++++ Information provided

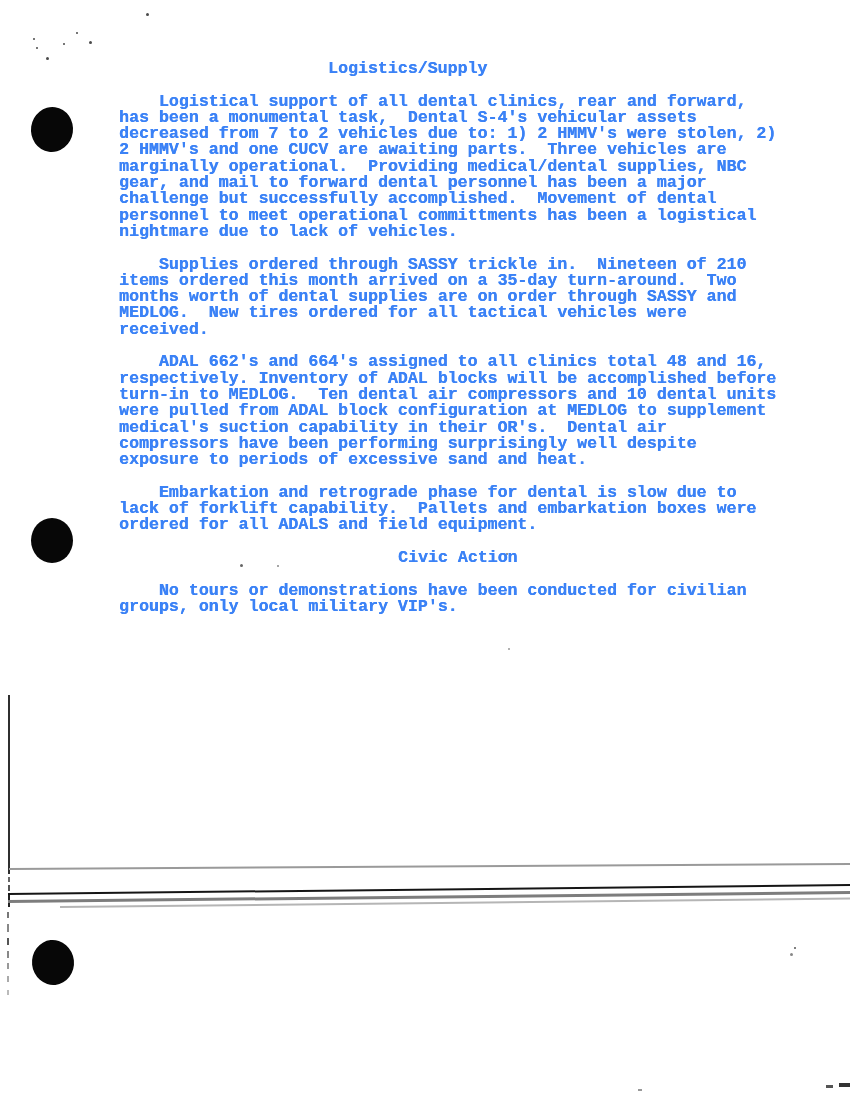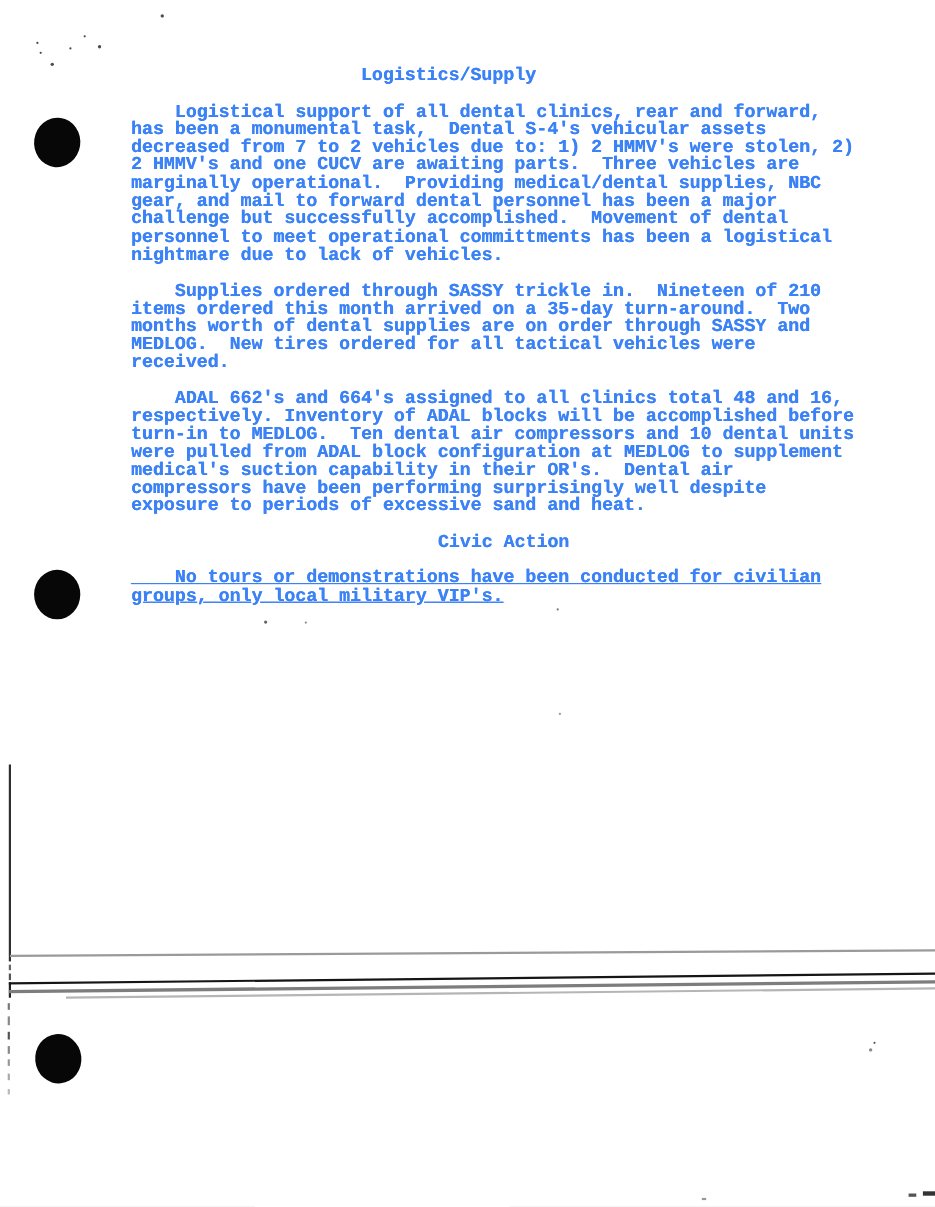--- a/index.html
+++ b/index.html
@@ -19,21 +19,21 @@
     width: 700px;
     font-size: 16.6px;
     line-height: 16.3px;
     font-weight: 700;
     color: #3b82f6;
     text-shadow: 0.3px 0 0 currentColor;
   }
   .para, .heading { margin: 0 0 16.3px 0; white-space: pre; }
   .h-log { padding-left: 209px; }
   .h-civ { padding-left: 279px; margin-top: 2px; }
-  .p-civ { margin-top: 3px; text-decoration: underline; }
+  .p-civ { margin-top: 3px; }
   
   .punch {
     position: absolute;
     width: 42px; height: 45px;
     background: #070707;
     border-radius: 50%;
   }
   .punch-top    { left: 31px; top: 107px; transform: rotate(8deg); }
   .punch-middle { left: 31px; top: 518px; }
   .punch-bottom { left: 32px; top: 940px; transform: rotate(-6deg); }
@@ -87,20 +87,23 @@
 months worth of dental supplies are on order through SASSY and
 MEDLOG.  New tires ordered for all tactical vehicles were
 received.</div>
     <div class="para">    ADAL 662's and 664's assigned to all clinics total 48 and 16,
 respectively. Inventory of ADAL blocks will be accomplished before
 turn-in to MEDLOG.  Ten dental air compressors and 10 dental units
 were pulled from ADAL block configuration at MEDLOG to supplement
 medical's suction capability in their OR's.  Dental air
 compressors have been performing surprisingly well despite
 exposure to periods of excessive sand and heat.</div>
+    <div class="para">    Embarkation and retrograde phase for dental is slow due to
+lack of forklift capability.  Pallets and embarkation boxes were
+ordered for all ADALS and field equipment.</div>
     <div class="heading h-civ">Civic Action</div>
     <div class="para p-civ">    No tours or demonstrations have been conducted for civilian
 groups, only local military VIP's.</div>
   </div>
 
   <div class="vseg" style="left:8px;top:695px;height:179px;background:#2f2f2f;"></div>
   <div class="vseg" style="left:8px;top:877px;height:5px;background:#666;"></div>
   <div class="vseg" style="left:8px;top:885px;height:6px;background:#555;"></div>
   <div class="vseg" style="left:8px;top:893px;height:14px;background:#222;"></div>
   <div class="vseg" style="left:7px;top:912px;height:6px;background:#777;"></div>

++++++++

» Task description:
Every line of the data above is to be repeated exactly; the images are to be left out.

» Solved exercise:
--- a/index.html
+++ b/index.html
@@ -19,21 +19,21 @@
     width: 700px;
     font-size: 16.6px;
     line-height: 16.3px;
     font-weight: 700;
     color: #3b82f6;
     text-shadow: 0.3px 0 0 currentColor;
   }
   .para, .heading { margin: 0 0 16.3px 0; white-space: pre; }
   .h-log { padding-left: 209px; }
   .h-civ { padding-left: 279px; margin-top: 2px; }
-  .p-civ { margin-top: 3px; text-decoration: underline; }
+  .p-civ { margin-top: 3px; }
   
   .punch {
     position: absolute;
     width: 42px; height: 45px;
     background: #070707;
     border-radius: 50%;
   }
   .punch-top    { left: 31px; top: 107px; transform: rotate(8deg); }
   .punch-middle { left: 31px; top: 518px; }
   .punch-bottom { left: 32px; top: 940px; transform: rotate(-6deg); }
@@ -87,20 +87,23 @@
 months worth of dental supplies are on order through SASSY and
 MEDLOG.  New tires ordered for all tactical vehicles were
 received.</div>
     <div class="para">    ADAL 662's and 664's assigned to all clinics total 48 and 16,
 respectively. Inventory of ADAL blocks will be accomplished before
 turn-in to MEDLOG.  Ten dental air compressors and 10 dental units
 were pulled from ADAL block configuration at MEDLOG to supplement
 medical's suction capability in their OR's.  Dental air
 compressors have been performing surprisingly well despite
 exposure to periods of excessive sand and heat.</div>
+    <div class="para">    Embarkation and retrograde phase for dental is slow due to
+lack of forklift capability.  Pallets and embarkation boxes were
+ordered for all ADALS and field equipment.</div>
     <div class="heading h-civ">Civic Action</div>
     <div class="para p-civ">    No tours or demonstrations have been conducted for civilian
 groups, only local military VIP's.</div>
   </div>
 
   <div class="vseg" style="left:8px;top:695px;height:179px;background:#2f2f2f;"></div>
   <div class="vseg" style="left:8px;top:877px;height:5px;background:#666;"></div>
   <div class="vseg" style="left:8px;top:885px;height:6px;background:#555;"></div>
   <div class="vseg" style="left:8px;top:893px;height:14px;background:#222;"></div>
   <div class="vseg" style="left:7px;top:912px;height:6px;background:#777;"></div>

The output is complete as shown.